Screenshot and code edit data:
*** Block opens ***
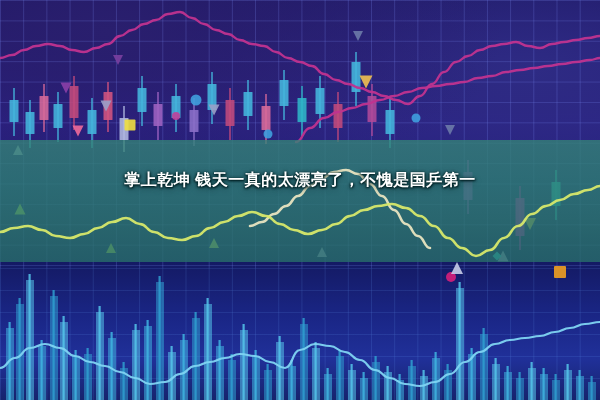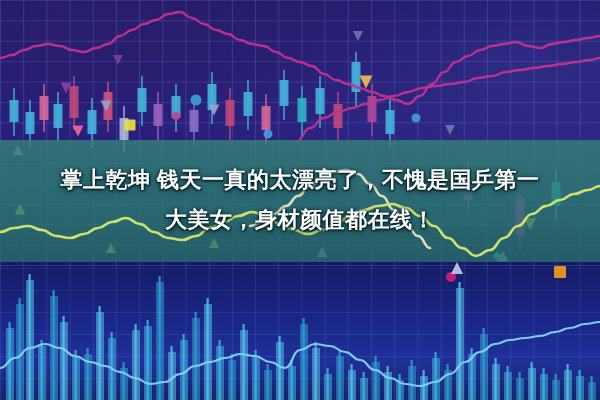"掌上乾坤 钱天一真的太漂亮了，不愧是国乒第一" .headline { font-size: 22px -> 16px }
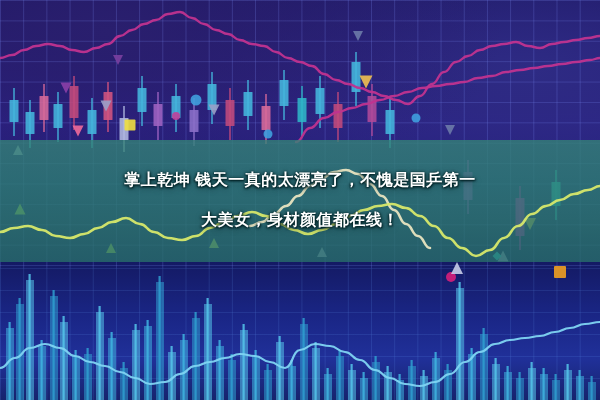"大美女，身材颜值都在线！" span.l2 { html: <span>大美女，身材颜值都在线！</span> -> none }
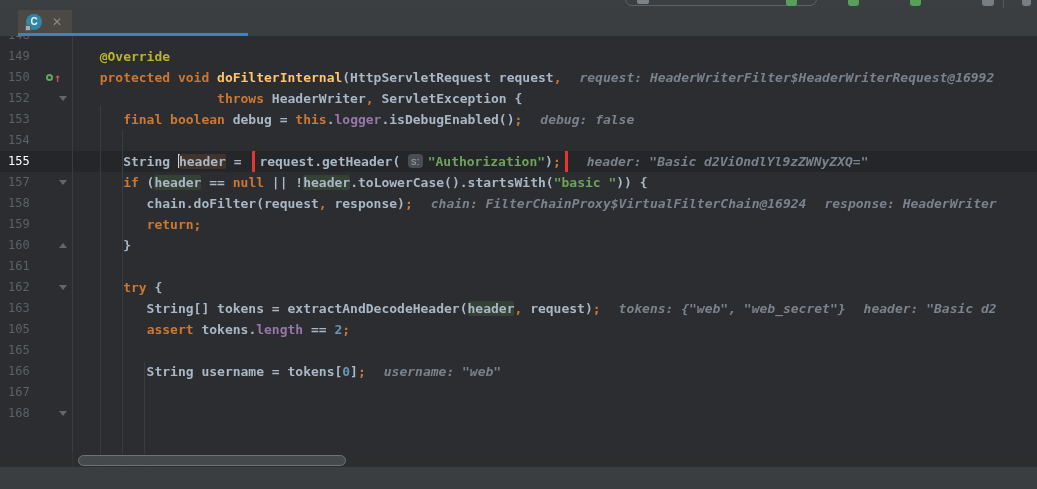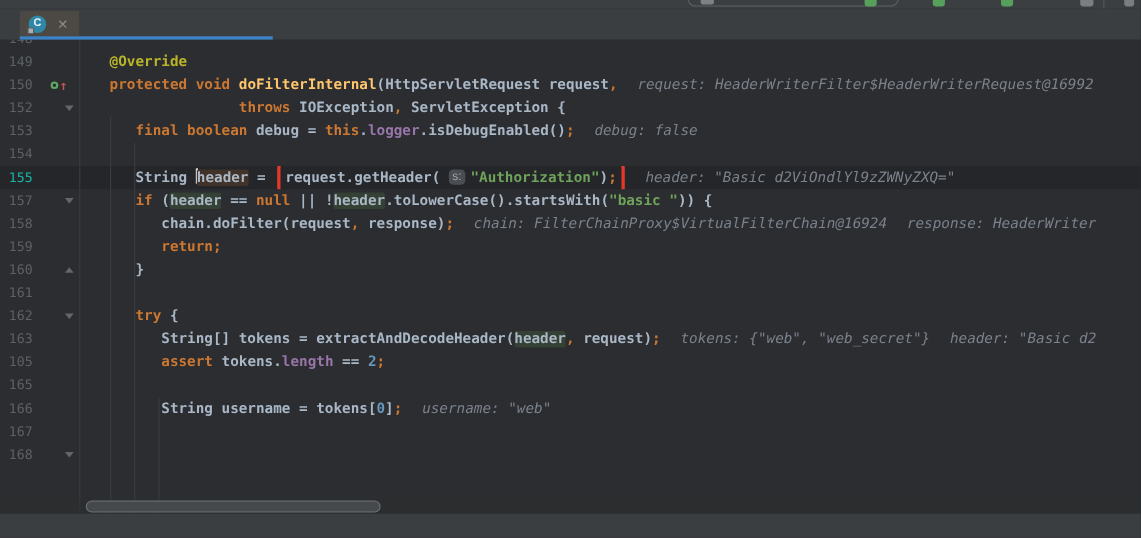"request:" .hint { font-weight: normal -> bold }
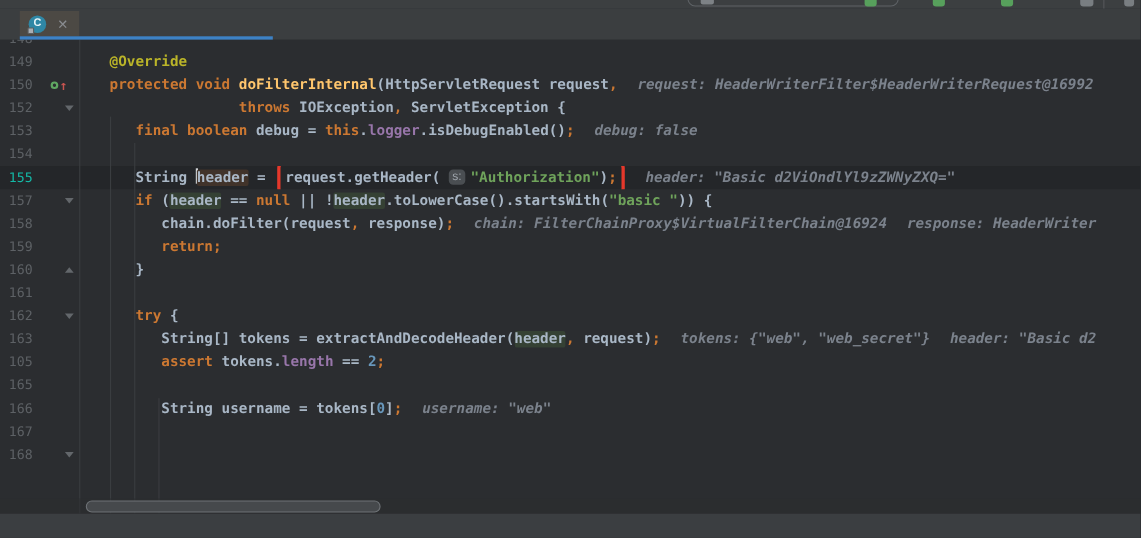"IOException" span.tk-def { text: IOException -> HeaderWriter }
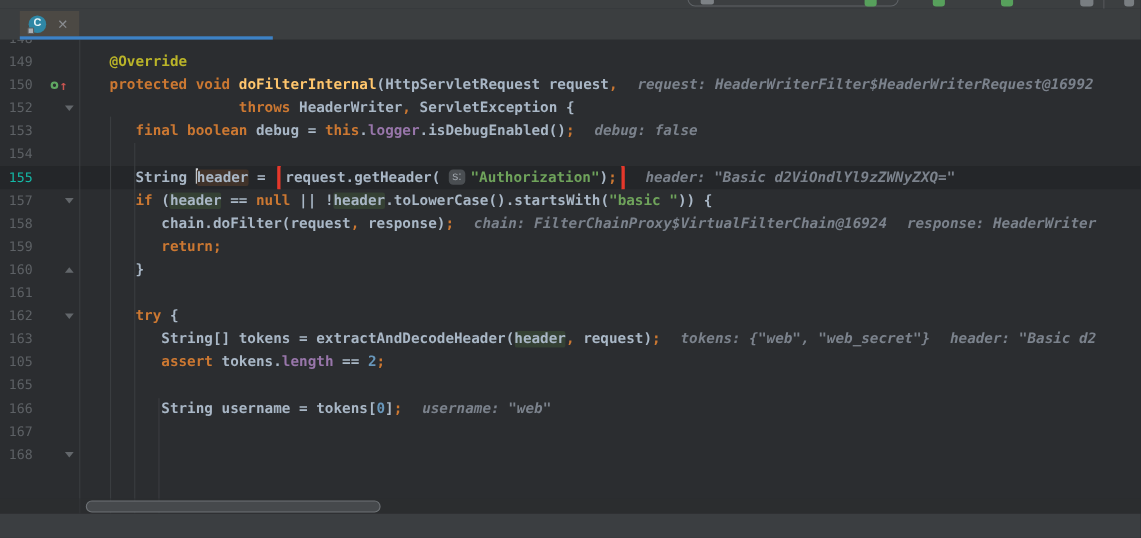"155" .row.current .ln { color: #14b8a6 -> #ffffff }
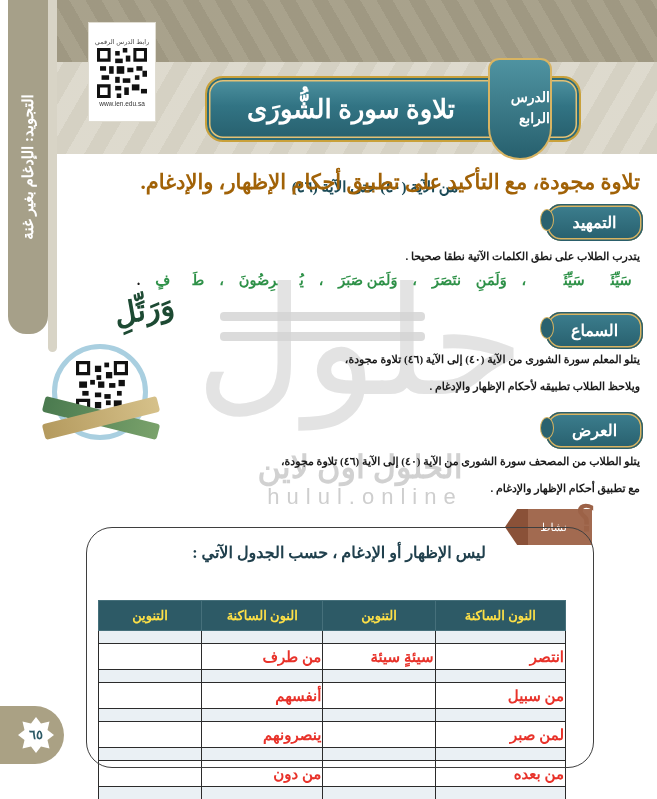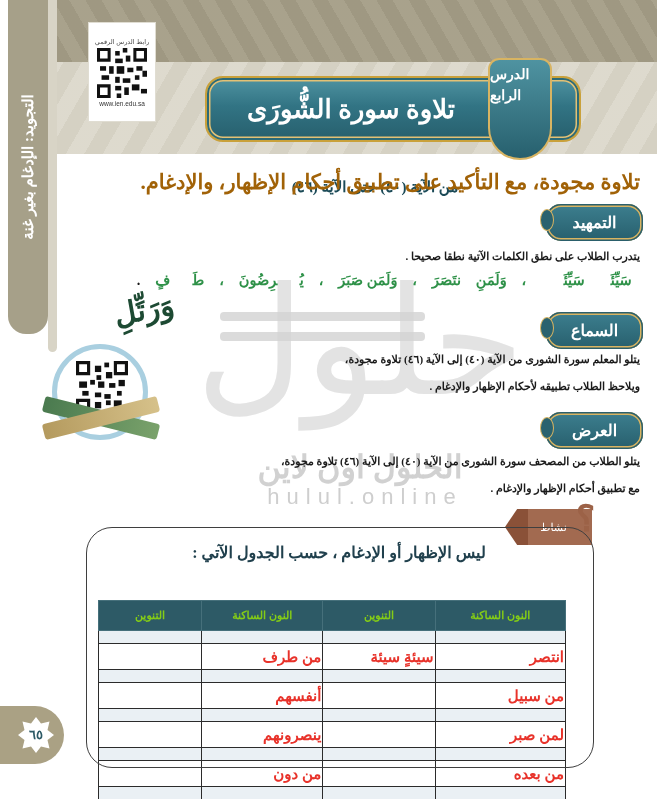"الدرس" .lesson-badge { padding-top: 4px -> 27px; text-align: left -> right }
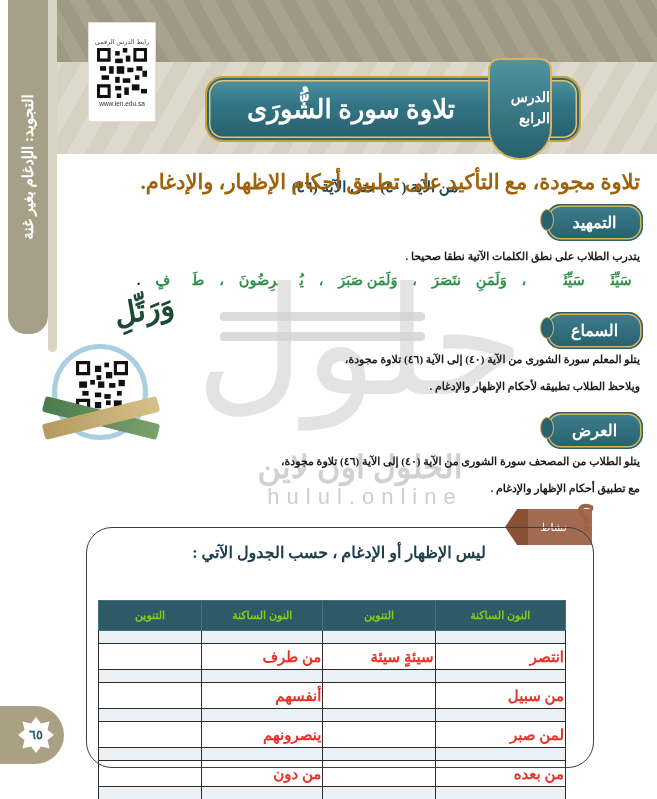"التنوين" .activity-table tr.hdr th { color: #84cc16 -> #fde047; font-size: 11px -> 13px }
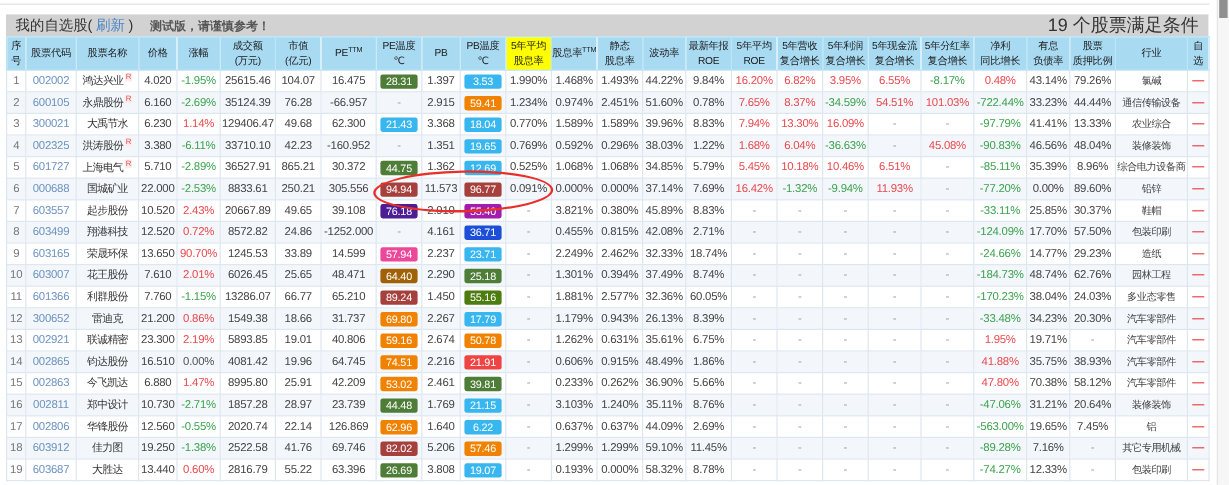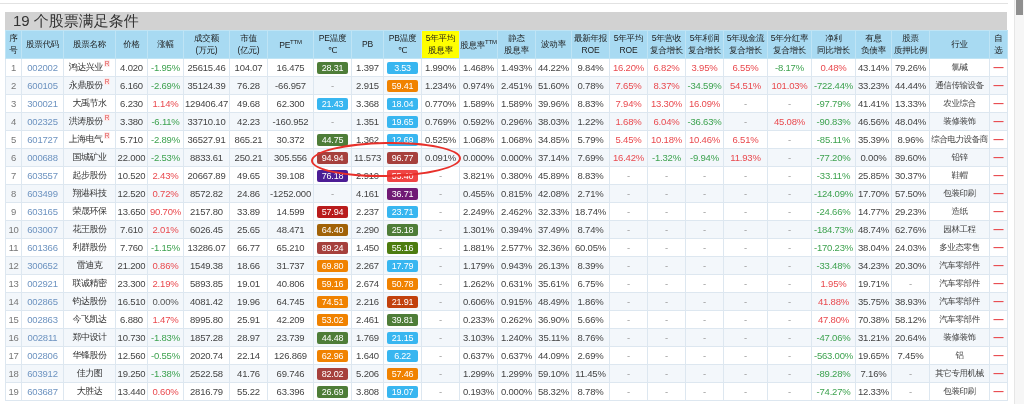"我的自选股(" div.left { html: none -> <div> <span>我的自选股(</span> <span>刷新</span> <span>)</span> <span>测试版，请谨慎参考！</span> </div> }
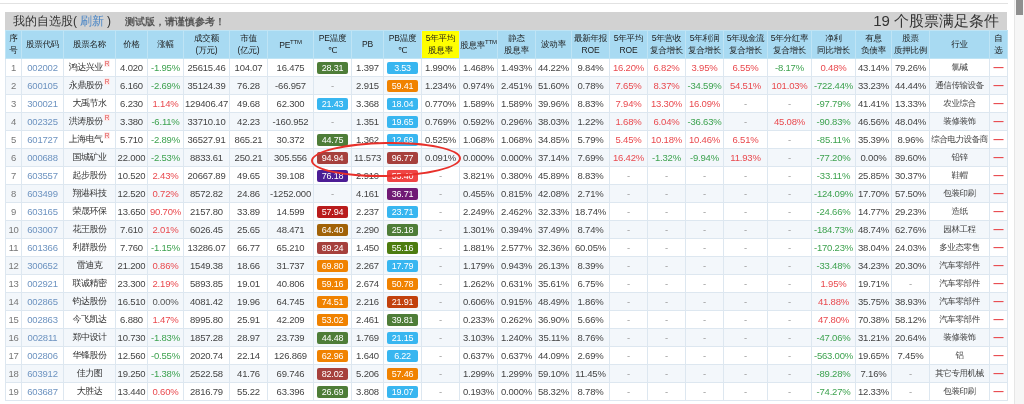"55.40" span.badge { background: #ef4444 -> #a21caf }
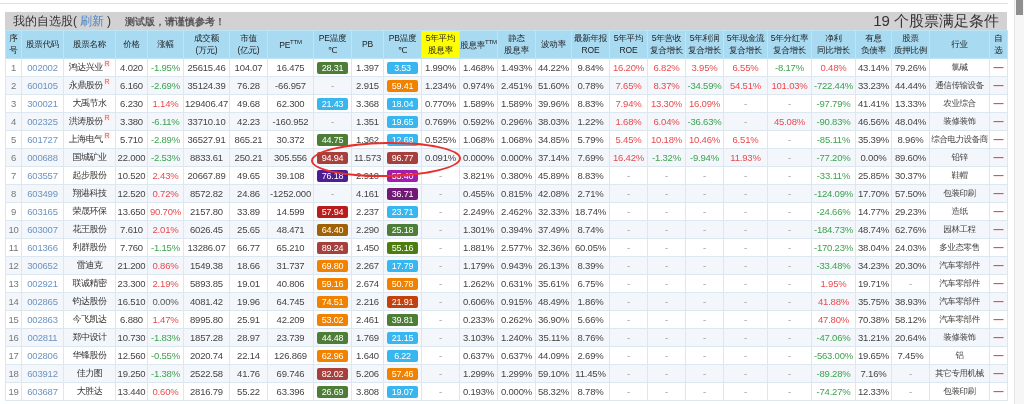"36.71" span.badge { background: #701a75 -> #1d4ed8 }
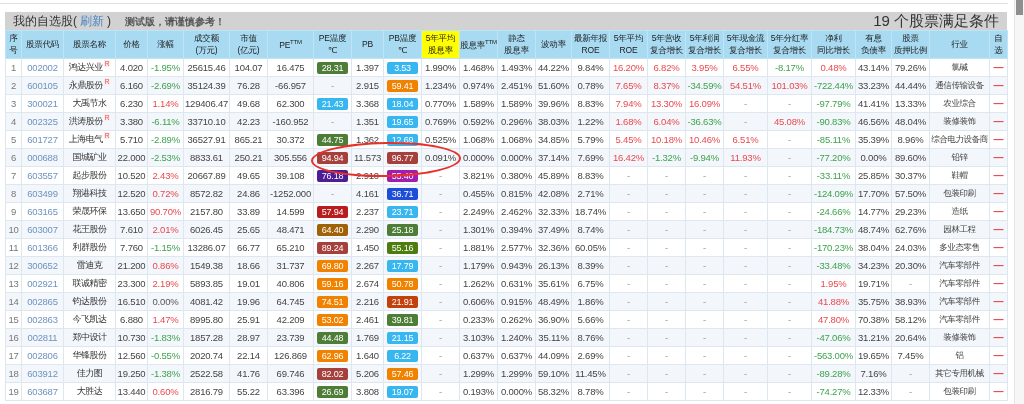"2157.80" td { text: 2157.80 -> 1245.53 }
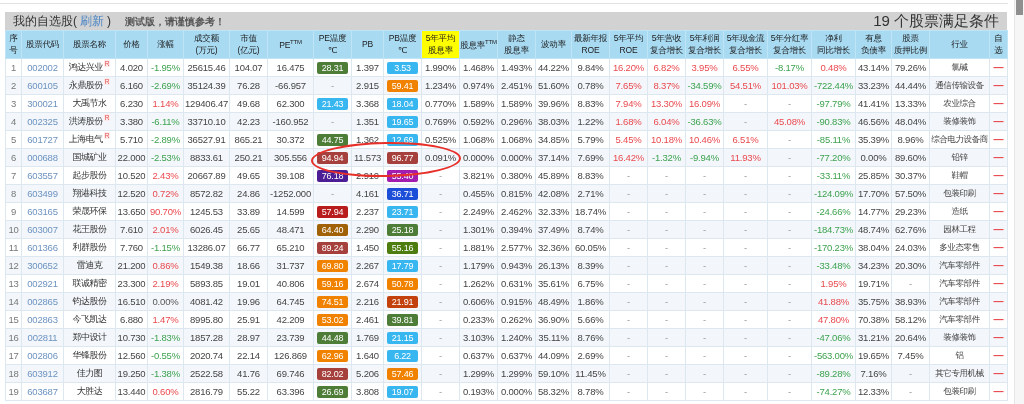"57.94" span.badge { background: #b91c1c -> #ec4899 }
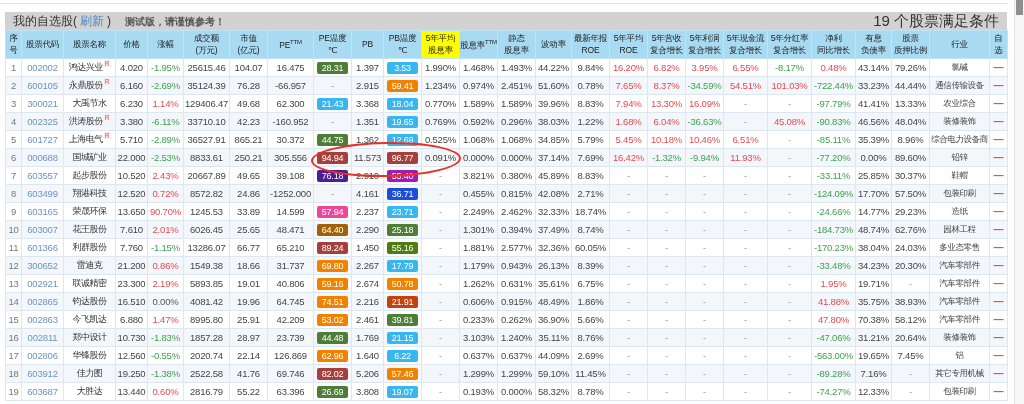"21.91" span.badge { background: #c2410c -> #ef4444 }
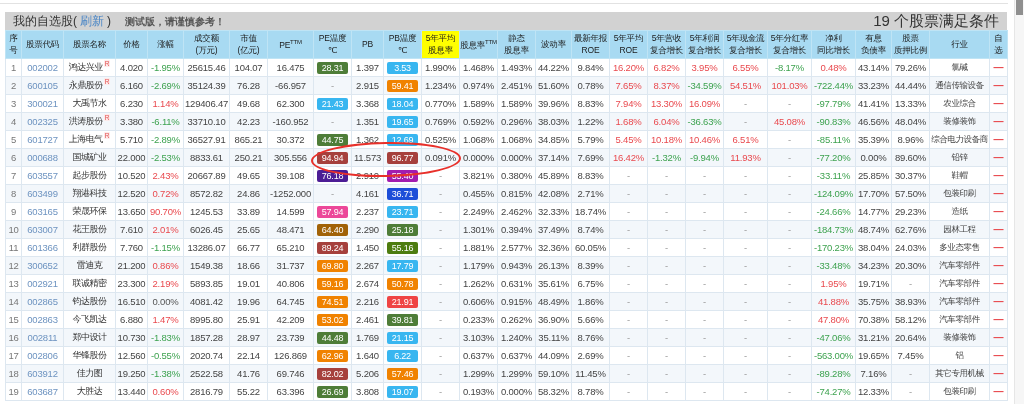"-1.83%" td.neg { text: -1.83% -> -2.71% }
*** Block closes ***
*Task to complete:* Extract every line of the data exactly; pictures stay out.

*Final answer:*
"掌上乾坤 钱天一真的太漂亮了，不愧是国乒第一" .headline { font-size: 22px -> 16px }
"大美女，身材颜值都在线！" span.l2 { html: <span>大美女，身材颜值都在线！</span> -> none }
"request:" .hint { font-weight: normal -> bold }
"IOException" span.tk-def { text: IOException -> HeaderWriter }
"155" .row.current .ln { color: #14b8a6 -> #ffffff }
"الدرس" .lesson-badge { padding-top: 4px -> 27px; text-align: left -> right }
"التنوين" .activity-table tr.hdr th { color: #84cc16 -> #fde047; font-size: 11px -> 13px }
"我的自选股(" div.left { html: none -> <div> <span>我的自选股(</span> <span>刷新</span> <span>)</span> <span>测试版，请谨慎参考！</span> </div> }
"55.40" span.badge { background: #ef4444 -> #a21caf }
"36.71" span.badge { background: #701a75 -> #1d4ed8 }
"2157.80" td { text: 2157.80 -> 1245.53 }
"57.94" span.badge { background: #b91c1c -> #ec4899 }
"21.91" span.badge { background: #c2410c -> #ef4444 }
"-1.83%" td.neg { text: -1.83% -> -2.71% }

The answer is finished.